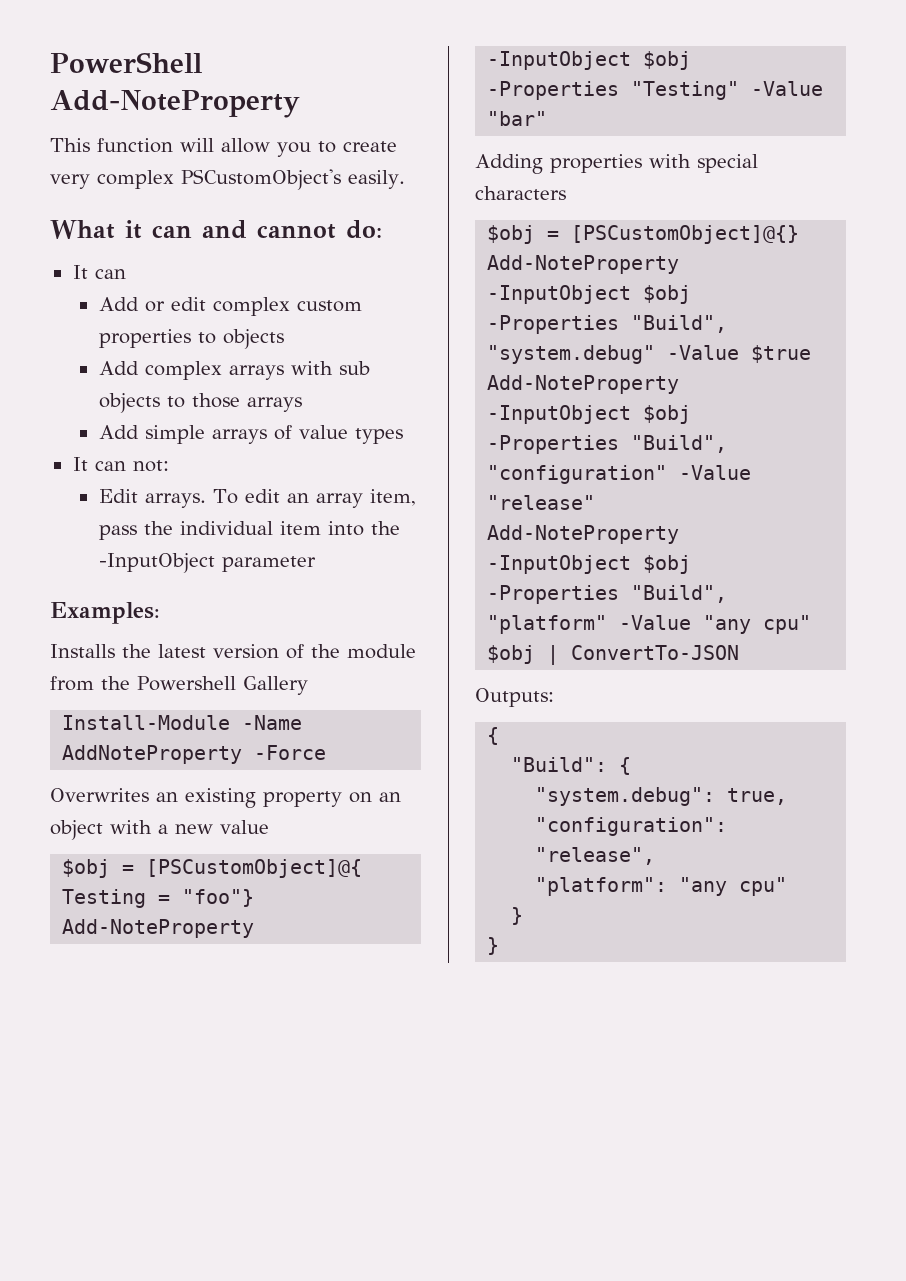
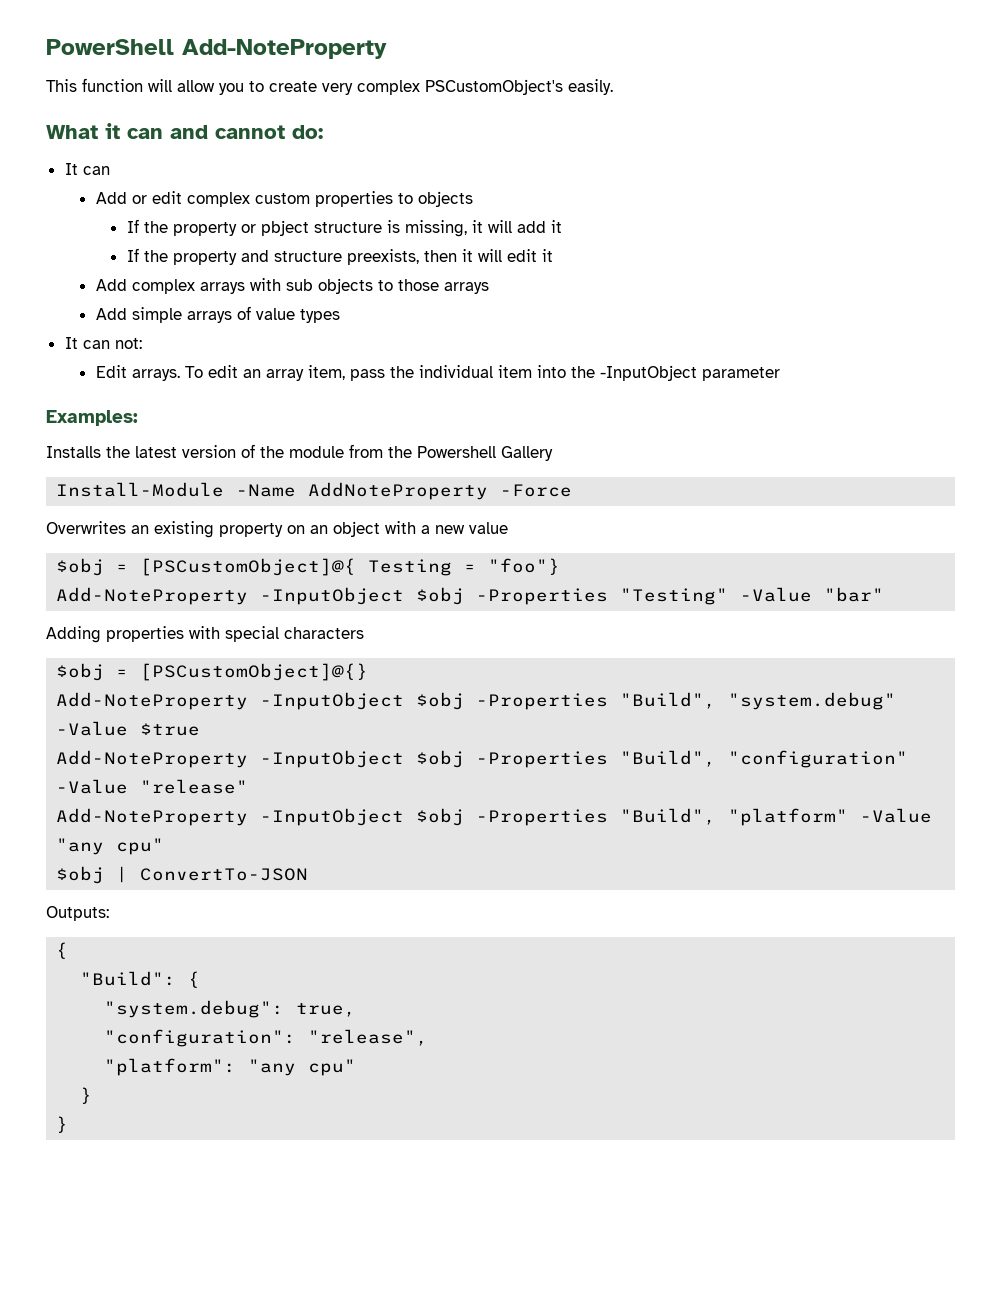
+ If the property or pbject structure is missing, it will add it
+ If the property and structure preexists, then it will edit it

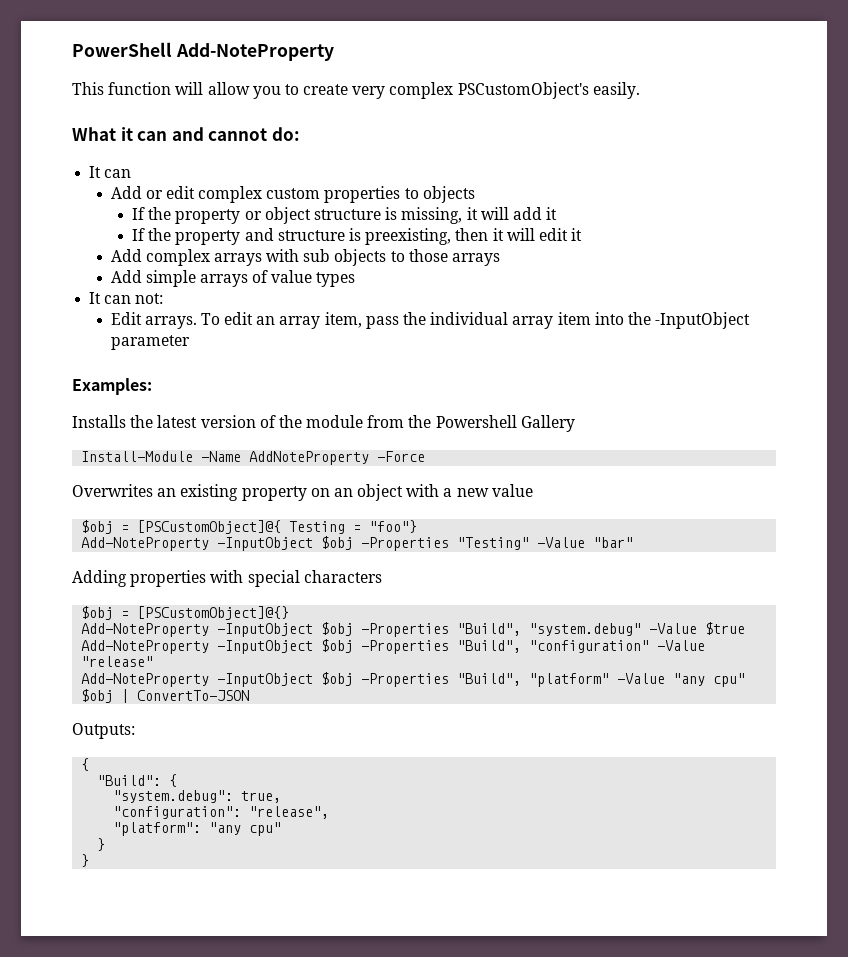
- If the property or pbject structure is missing, it will add it
+ If the property or object structure is missing, it will add it
- If the property and structure preexists, then it will edit it
+ If the property and structure is preexisting, then it will edit it
- To edit an array item, pass the individual item into the -InputObject parameter
+ To edit an array item, pass the individual array item into the -InputObject parameter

===============

• **What you need to do**: Looking at the records above, work out how many lines hold "then" and write only that number.

• **Solution for this exercise**: 3